Integrating With A PostgresDB

This tutorial demonstrates a simple workflow to integrate KSQL with an instance of PostgresDB.

Prerequisites:

  • Confluent Platform is installed an running. This installation includes a Kafka broker, KSQL, ZooKeeper, Schema Registry and Connect.
  • If you installed Confluent Platform via TAR or ZIP, navigate into the installation directory. The paths and commands used throughout this tutorial assume that you are in this installation directory.
  • Consider installing the Confluent CLI to start a local installation of Confluent Platform.
  • Java: Minimum version 1.8. Install Oracle Java JRE or JDK >= 1.8 on your local machine

Installing JDBC Source Connector Plugin

If you installed Kafka Connect via Confluent Platform, then it comes with an installation of the JDBC source connector. Otherwise, install it via Confluent Hub.

Installing Postgres via Docker

If you are just playing around with the KSQL-Connect integration and do not have a PostgresDB instance locally, you can install it by using Docker and populate some data:

  1. Install postgres by using the docker pull postgres command.

  2. Start the DB and expose the JDBC port: docker run -p 5432:5432 --name some-postgres -e POSTGRES_USER=$USER -e POSTGRES_DB=$USER -d postgres

  3. Run PSQL to generate some data

    docker exec -it some-postgres psql -U $USER
    psql (11.5 (Debian 11.5-1.pgdg90+1))
    Type "help" for help.
    
    postgres=# CREATE TABLE users (username VARCHAR, popularity INT);
    CREATE TABLE
    postgres=# INSERT INTO users (username, popularity) VALUES ('user1', 100);
    INSERT 0 1
    postgres=# INSERT INTO users (username, popularity) VALUES ('user2', 5);
    INSERT 0 1
    postgres=# INSERT INTO users (username, popularity) VALUES ('user3', 75);
    INSERT 0 1
    

When you’re done, clear your local state by using the docker kill some-postgres && docker rm some-postgres command.

Create a JDBC Source Connector

Now that Postgres is up and running with a database for your user, you can connect to it via KSQL. If you’re using the default configurations, KSQL connects automatically to your Connect cluster. Otherwise, you must change the ksql.connect.url property to point to your Connect deployment.

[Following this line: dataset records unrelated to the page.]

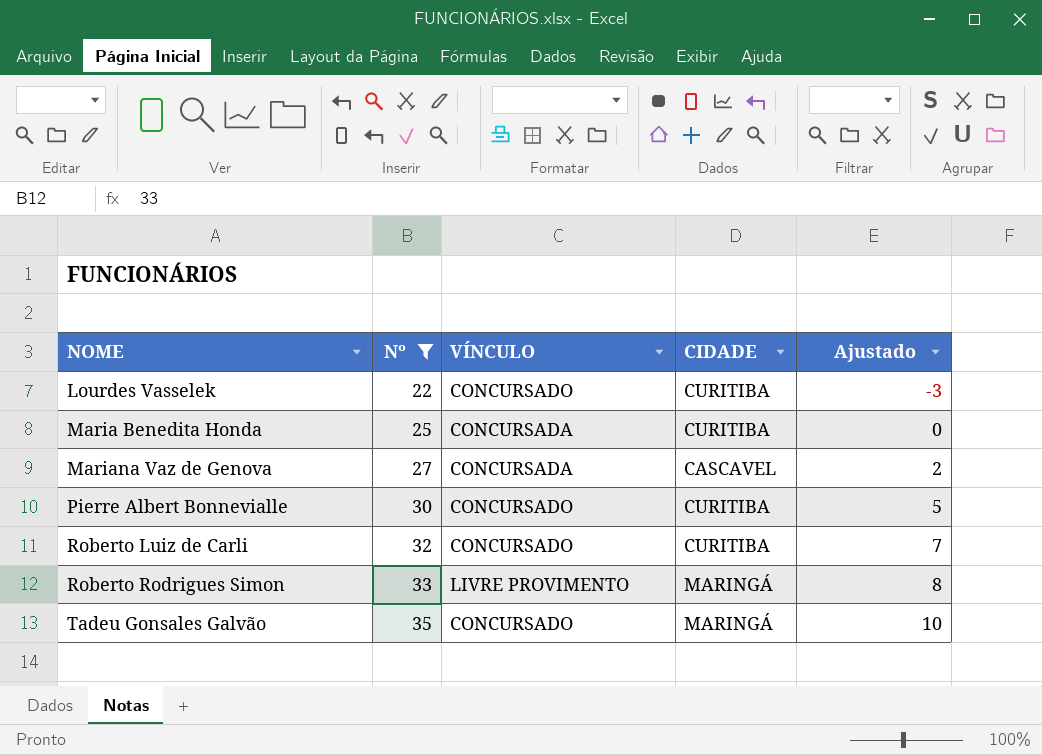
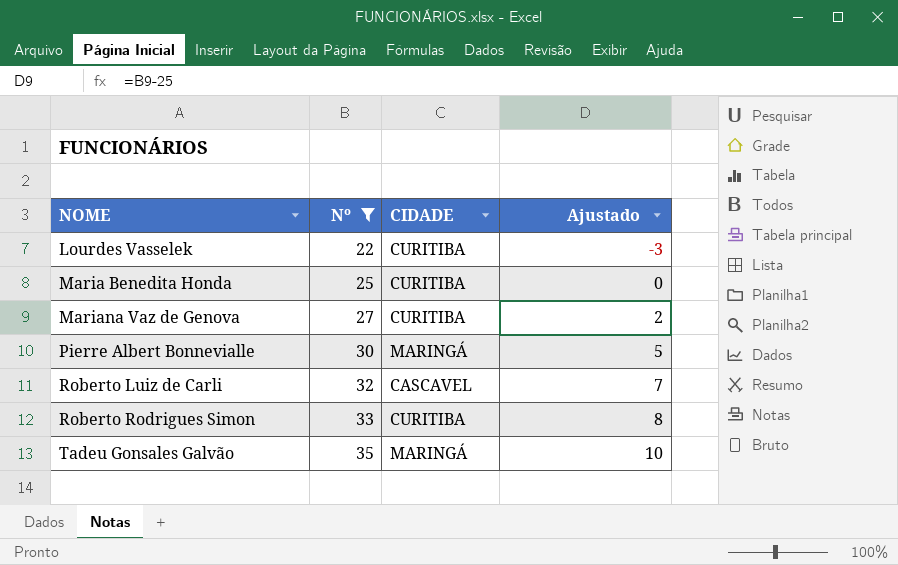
column VÍNCULO | position: 3 -> none
Mariana Vaz de Genova | CIDADE: CASCAVEL -> CURITIBA
Pierre Albert Bonnevialle | CIDADE: CURITIBA -> MARINGÁ
Roberto Luiz de Carli | CIDADE: CURITIBA -> CASCAVEL
Roberto Rodrigues Simon | CIDADE: MARINGÁ -> CURITIBA

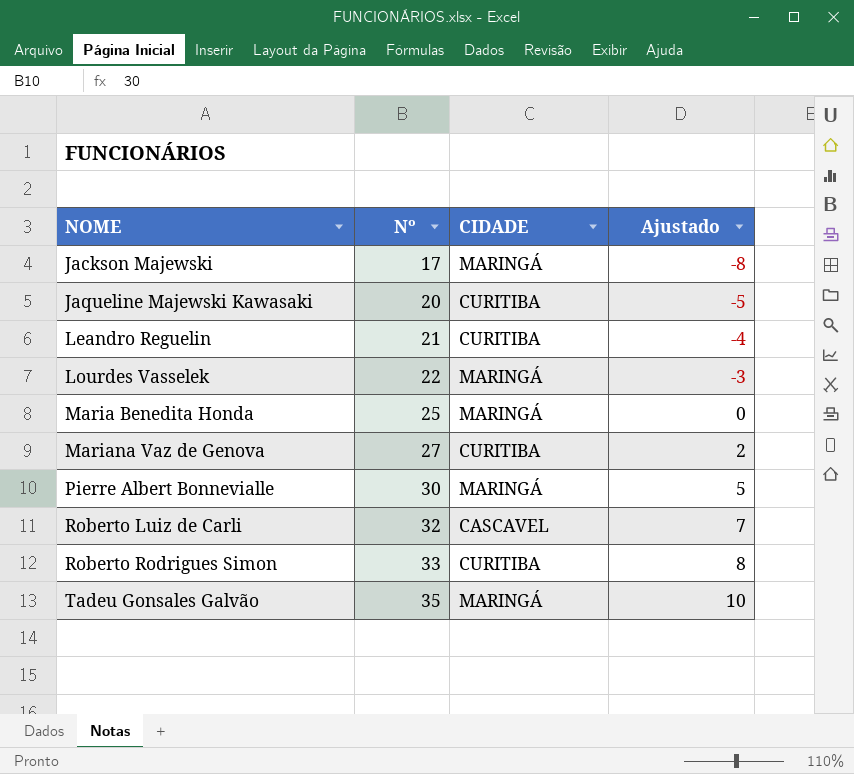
filter: Nº >= 22 -> none
Lourdes Vasselek | CIDADE: CURITIBA -> MARINGÁ
Maria Benedita Honda | CIDADE: CURITIBA -> MARINGÁ

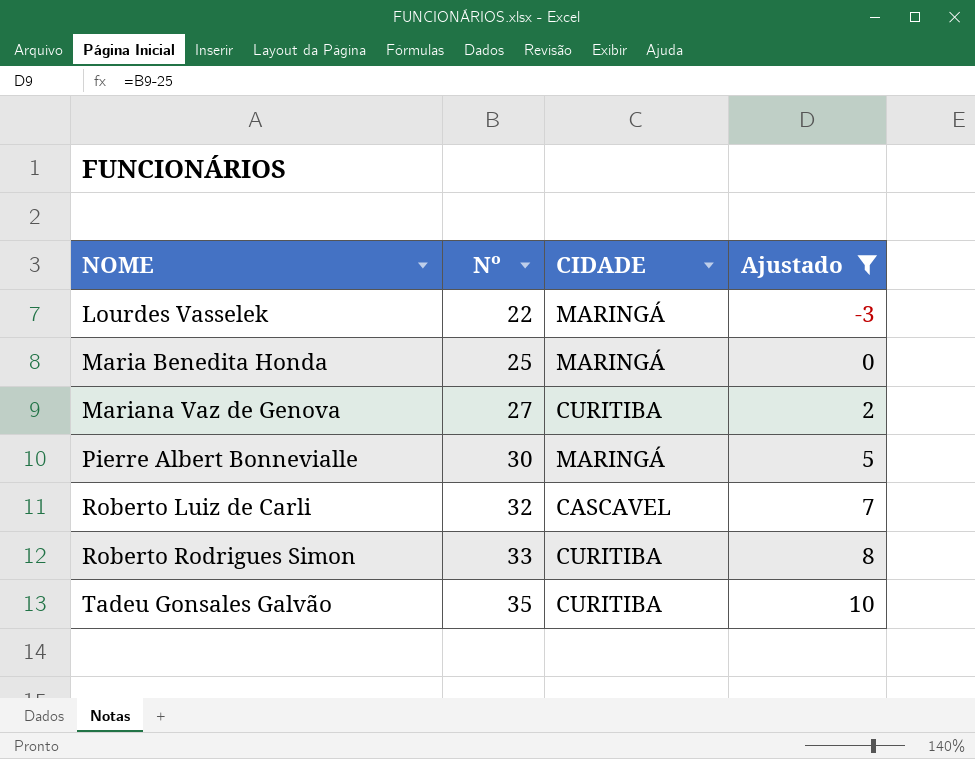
filter: none -> Ajustado >= -3
Tadeu Gonsales Galvão | CIDADE: MARINGÁ -> CURITIBA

ksql> CREATE SOURCE CONNECTOR `jdbc-connector` WITH(\
  "connector.class"='io.confluent.connect.jdbc.JdbcSourceConnector',\
  "connection.url"='jdbc:postgresql://localhost:5432/YOUR_USERNAME',\
  "mode"='bulk',\
  "topic.prefix"='jdbc-',\
  "key"='username');

Profit

At this point, data should automatically start flowing in from Postgres to KSQL. Confirm this by running DESCRIBE CONNECTOR "jdbc-connector";. Your output should resemble:

Name                 : jdbc-connector
Class                : io.confluent.connect.jdbc.JdbcSourceConnector
Type                 : source
State                : RUNNING
WorkerId             : 10.200.7.69:8083

 Task ID | State   | Error Trace
---------------------------------
 0       | RUNNING |
---------------------------------

 Related Topics
----------------
 jdbc-users
----------------

Import that topic as a table to KSQL CREATE TABLE JDBC_USERS WITH(value_format='AVRO', kafka_topic='jdbc-users'); and select everything from the topic to see how it gets auto populated:

ksql>SELECT * FROM JDBC_USERS EMIT CHANGES;

+------------------+------------------+------------------+------------------+
|ROWTIME           |ROWKEY            |USERNAME          |POPULARITY        |
+------------------+------------------+------------------+------------------+
|1566336783102     |user1             |user1             |100               |
|1566336783102     |user2             |user2             |5                 |
|1566336783102     |user3             |user3             |75                |
|1566336788106     |user1             |user1             |100               |
|1566336788106     |user2             |user2             |5                 |
|1566336788106     |user3             |user3             |75                |

Note that users are repeated multiple times. This is bulk mode is specified, which re-imports the entire database every time. Obviously, this isn’t appropriate for production. For more information on changelog capture, see Incremental Query Modes.